The extremist Hindutva schism of the country has made India vulnerable to immense communal violence where the perpetrators of such hatred do not fear the law because the whole edifice of the RSS-BJP government finds its roots in this communal hatred against the Indian minorities. But the incredible work of diligent police officers like Naveed Peerzada, Ramesh Kumar Jalla and DYSP Shewatambri Sharma has made it possible to excavate the entire case. And it, in the times of lawless politics, really is a huge achievement that arrests were made, despite the tampering of evidence and attempts to mislead the investigating authorities. Even the lawyer of the rape victim’s family, Deepika S. Rajawat, had been threatened and on Twitter, she said, “I don’t know till when I will be alive. I can be raped, my modesty can be outraged, I can be killed, I can be damaged. I was threatened yesterday that ‘we will not forgive you’. I am going to tell SC tomorrow that I am in danger.”
The little girl was starved, sedated and raped in a temple; at a sacred place. The details of the rape, explicitly defined, and the images of the murdered child, though shared innocently, across social media forums have fed the gruesome demand of online scavengers, and has outraged the innocence of the 8-year old even more. What’s utterly ironic is that in the face of such a horrific crime, rallies were held in the favour of her trespassers. Lawyers tried to stop the police from entering the court to file a charge sheet.
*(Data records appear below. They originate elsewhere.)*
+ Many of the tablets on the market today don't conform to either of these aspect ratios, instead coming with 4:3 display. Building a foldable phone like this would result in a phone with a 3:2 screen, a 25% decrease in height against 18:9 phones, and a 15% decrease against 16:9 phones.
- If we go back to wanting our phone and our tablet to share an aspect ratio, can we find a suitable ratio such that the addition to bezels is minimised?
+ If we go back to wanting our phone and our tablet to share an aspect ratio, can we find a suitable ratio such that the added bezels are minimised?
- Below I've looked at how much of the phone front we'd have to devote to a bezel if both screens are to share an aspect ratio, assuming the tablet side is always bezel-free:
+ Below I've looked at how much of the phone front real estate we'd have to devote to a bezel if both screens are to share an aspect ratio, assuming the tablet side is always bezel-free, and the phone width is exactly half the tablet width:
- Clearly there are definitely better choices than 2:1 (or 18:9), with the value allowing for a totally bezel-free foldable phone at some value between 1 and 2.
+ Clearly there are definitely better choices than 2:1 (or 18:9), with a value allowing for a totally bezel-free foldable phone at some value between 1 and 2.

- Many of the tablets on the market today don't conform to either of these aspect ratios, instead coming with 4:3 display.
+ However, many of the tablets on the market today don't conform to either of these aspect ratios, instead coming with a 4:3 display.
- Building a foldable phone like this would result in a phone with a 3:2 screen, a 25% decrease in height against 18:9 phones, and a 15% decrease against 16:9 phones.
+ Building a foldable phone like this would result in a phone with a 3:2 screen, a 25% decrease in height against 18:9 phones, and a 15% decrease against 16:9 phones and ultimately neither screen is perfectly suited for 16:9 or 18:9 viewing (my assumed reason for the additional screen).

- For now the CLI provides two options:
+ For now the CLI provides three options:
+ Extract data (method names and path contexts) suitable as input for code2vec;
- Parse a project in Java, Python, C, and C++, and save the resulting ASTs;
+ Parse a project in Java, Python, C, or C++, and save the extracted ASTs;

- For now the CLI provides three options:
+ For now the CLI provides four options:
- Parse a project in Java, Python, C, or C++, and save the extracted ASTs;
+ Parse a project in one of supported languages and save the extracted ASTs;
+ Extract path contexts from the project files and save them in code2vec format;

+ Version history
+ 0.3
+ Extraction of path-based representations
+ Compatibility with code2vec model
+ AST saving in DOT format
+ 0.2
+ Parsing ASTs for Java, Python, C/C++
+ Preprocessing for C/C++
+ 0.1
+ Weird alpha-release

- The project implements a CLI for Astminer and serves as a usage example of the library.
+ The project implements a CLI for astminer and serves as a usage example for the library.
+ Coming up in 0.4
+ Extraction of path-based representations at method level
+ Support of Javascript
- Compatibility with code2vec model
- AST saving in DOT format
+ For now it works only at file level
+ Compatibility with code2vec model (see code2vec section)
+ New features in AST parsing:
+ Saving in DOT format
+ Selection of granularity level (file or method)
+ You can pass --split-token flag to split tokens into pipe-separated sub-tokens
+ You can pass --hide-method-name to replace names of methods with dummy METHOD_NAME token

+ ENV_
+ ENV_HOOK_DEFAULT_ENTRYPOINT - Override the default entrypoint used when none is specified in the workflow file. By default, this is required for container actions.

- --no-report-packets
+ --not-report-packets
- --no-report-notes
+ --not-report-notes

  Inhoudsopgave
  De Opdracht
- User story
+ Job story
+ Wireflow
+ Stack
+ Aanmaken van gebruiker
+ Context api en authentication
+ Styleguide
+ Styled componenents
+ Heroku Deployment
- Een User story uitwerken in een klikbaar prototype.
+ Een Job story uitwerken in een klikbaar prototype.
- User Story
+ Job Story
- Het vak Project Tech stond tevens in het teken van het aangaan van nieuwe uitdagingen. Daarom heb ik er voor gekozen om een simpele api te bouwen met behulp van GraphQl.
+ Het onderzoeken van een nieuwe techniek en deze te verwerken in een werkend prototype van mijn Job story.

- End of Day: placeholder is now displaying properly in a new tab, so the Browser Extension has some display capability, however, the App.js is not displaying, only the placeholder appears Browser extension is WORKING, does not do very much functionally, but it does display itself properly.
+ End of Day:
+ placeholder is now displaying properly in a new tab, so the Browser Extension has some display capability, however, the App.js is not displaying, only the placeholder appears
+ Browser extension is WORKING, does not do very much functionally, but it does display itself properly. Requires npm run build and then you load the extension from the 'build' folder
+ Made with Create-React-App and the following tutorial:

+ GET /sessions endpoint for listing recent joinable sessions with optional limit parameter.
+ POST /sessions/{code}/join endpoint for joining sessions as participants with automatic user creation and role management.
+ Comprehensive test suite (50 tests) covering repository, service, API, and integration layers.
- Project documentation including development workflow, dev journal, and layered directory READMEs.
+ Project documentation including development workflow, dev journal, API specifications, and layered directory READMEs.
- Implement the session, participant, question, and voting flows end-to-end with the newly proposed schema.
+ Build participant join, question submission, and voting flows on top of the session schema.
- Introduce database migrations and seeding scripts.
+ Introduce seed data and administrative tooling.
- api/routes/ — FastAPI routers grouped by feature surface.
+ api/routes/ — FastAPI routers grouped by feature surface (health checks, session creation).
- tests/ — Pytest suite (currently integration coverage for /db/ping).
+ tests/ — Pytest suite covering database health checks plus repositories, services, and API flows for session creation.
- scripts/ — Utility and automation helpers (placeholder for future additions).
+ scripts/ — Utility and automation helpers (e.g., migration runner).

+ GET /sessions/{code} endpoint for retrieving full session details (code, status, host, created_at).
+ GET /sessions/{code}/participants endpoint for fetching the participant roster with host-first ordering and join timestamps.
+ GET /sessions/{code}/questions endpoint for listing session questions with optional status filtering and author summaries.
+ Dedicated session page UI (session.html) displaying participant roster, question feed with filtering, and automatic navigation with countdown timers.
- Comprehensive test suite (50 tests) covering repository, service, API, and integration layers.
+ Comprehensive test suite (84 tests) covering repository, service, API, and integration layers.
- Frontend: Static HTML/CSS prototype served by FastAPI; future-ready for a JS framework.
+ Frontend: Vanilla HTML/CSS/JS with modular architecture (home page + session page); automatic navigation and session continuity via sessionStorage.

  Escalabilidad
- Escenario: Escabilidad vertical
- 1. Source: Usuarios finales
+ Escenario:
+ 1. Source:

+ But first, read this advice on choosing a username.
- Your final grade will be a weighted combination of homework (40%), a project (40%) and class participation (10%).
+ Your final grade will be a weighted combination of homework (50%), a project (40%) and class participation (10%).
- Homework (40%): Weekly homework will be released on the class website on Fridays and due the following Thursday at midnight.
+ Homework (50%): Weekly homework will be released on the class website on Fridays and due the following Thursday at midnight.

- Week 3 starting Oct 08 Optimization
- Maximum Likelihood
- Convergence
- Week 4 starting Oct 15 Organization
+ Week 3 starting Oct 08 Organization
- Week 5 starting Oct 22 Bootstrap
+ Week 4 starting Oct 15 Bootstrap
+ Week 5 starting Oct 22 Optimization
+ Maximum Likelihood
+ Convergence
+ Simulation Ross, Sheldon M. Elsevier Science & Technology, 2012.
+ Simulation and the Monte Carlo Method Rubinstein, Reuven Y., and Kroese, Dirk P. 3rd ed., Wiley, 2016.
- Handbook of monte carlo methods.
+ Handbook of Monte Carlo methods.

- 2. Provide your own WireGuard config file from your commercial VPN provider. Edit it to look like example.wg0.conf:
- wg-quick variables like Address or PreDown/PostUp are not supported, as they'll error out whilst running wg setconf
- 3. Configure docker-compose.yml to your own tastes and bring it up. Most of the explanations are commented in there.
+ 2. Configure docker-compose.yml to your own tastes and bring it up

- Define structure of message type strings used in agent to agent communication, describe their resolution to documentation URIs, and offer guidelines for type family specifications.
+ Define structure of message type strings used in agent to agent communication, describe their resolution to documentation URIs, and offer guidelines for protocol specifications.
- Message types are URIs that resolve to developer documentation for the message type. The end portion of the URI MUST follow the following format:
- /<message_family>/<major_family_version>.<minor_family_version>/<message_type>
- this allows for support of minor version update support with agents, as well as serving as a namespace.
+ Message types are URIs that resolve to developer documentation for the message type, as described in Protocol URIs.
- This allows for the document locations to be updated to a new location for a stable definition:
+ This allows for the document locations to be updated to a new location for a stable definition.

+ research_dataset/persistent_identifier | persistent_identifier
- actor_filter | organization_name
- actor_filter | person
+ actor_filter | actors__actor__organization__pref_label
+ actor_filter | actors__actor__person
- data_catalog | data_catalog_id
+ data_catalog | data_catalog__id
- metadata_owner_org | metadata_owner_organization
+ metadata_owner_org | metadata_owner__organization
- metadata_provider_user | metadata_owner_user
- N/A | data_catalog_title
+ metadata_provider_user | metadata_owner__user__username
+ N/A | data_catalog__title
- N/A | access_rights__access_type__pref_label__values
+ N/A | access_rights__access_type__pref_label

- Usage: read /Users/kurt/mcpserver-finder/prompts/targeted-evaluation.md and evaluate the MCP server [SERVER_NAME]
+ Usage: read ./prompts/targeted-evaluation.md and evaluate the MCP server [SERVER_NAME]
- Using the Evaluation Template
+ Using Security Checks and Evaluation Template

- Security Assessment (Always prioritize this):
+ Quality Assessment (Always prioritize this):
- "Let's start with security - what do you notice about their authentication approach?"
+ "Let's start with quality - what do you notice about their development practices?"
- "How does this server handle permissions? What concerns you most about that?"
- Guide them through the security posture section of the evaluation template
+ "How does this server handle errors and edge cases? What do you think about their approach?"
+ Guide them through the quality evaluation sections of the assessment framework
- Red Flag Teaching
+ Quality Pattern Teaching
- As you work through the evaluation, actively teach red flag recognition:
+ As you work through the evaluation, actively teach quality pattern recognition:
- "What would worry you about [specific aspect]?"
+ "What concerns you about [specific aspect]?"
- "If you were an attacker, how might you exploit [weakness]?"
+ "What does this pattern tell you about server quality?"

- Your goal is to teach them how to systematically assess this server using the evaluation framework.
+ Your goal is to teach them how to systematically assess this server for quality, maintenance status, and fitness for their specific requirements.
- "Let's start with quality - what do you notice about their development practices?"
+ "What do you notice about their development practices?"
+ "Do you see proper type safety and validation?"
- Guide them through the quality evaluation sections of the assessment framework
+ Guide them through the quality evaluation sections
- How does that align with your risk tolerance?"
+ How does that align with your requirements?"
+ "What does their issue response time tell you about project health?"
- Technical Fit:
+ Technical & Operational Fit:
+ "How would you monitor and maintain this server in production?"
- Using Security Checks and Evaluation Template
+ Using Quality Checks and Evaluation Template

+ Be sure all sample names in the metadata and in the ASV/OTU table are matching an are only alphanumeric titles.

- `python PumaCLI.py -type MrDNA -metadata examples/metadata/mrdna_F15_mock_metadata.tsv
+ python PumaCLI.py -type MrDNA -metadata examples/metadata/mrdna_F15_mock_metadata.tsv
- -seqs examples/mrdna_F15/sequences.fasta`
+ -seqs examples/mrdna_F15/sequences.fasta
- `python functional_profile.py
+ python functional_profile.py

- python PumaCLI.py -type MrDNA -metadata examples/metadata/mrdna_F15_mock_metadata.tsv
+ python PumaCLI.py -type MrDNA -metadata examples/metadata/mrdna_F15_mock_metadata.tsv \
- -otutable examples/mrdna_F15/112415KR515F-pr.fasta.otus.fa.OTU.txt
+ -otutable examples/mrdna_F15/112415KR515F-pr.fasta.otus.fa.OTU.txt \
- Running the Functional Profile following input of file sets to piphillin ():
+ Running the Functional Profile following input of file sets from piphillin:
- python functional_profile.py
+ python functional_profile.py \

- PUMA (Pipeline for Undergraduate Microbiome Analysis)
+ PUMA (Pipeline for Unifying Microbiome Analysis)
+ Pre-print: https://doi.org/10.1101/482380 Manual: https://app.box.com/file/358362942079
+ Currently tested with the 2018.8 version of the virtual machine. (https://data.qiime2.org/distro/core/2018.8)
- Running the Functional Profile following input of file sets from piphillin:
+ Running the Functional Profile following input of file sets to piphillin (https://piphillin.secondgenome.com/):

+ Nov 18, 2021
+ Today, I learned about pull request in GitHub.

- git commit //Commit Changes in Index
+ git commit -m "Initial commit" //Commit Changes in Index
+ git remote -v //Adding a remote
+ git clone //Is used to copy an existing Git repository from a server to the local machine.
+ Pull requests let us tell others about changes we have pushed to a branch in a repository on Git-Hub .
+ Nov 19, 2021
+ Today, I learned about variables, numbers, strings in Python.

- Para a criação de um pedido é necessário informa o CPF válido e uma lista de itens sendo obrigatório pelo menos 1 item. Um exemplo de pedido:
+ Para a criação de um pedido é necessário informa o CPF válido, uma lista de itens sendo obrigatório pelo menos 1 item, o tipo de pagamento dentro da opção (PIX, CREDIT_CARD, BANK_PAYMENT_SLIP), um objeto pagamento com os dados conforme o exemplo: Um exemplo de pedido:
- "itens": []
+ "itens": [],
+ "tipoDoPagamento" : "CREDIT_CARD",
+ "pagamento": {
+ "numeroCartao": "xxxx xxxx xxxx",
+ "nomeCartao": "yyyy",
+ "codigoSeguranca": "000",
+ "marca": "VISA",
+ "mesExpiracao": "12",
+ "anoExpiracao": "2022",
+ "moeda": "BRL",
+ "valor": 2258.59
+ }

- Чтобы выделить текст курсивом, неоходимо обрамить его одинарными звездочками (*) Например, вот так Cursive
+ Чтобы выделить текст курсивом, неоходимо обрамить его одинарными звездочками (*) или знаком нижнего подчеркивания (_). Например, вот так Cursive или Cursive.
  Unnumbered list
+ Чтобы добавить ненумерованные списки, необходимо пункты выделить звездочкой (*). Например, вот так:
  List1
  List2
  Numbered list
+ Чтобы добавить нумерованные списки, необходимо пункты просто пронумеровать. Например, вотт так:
There was only a little sigh of relief when the whole nation stood in union against the monstrous act committed, and demanded justice. Here in Kashmir valley, a massive surge of protests and solidarity candle marches carried out by pressure groups, students, journalists and many other sections of the civil society, were held. And an atmosphere was created wherein two BJP ministers, who had spoken in favour of the accused rapists, of J&K Government had to file a resignation which was accepted by Chief Minister and the Governor of the State.
Sexual violence is a part of a larger conspiracy to terrorise the minority communities in India – wherein there has been an alarming increase in the crimes against women, including molestation and rapes. In a nation wherein women are constantly unsafe, culprits continue to commit such crimes with impunity. Though the 8-year-old’s name has found space in the national media, the history of Kashmir is filled with bone-chilling examples of Kunan Poshpora, Asiya Neelofar and a thousand other cases which never found justice. But, now, as the Kathua rapists stand behind bars, it rests upon us as a moral responsibility that criminals of this heinous crime are brought to justice. Despite protests from civil society, it is highly questionable that why there is a delay in justice.
Author Faiz Dijoo is the Founder And Chairman of the organisation Sunrise In Kashmir.
If you are a survivor, parent or guardian who wants to seek help for child sexual abuse, or know someone who might, you can dial 1098 for CHILDLINE (a 24-hour national helpline) or email them at firstname.lastname@example.org. You can also call NGO Arpan on their helpline 091-98190-86444, for counselling support.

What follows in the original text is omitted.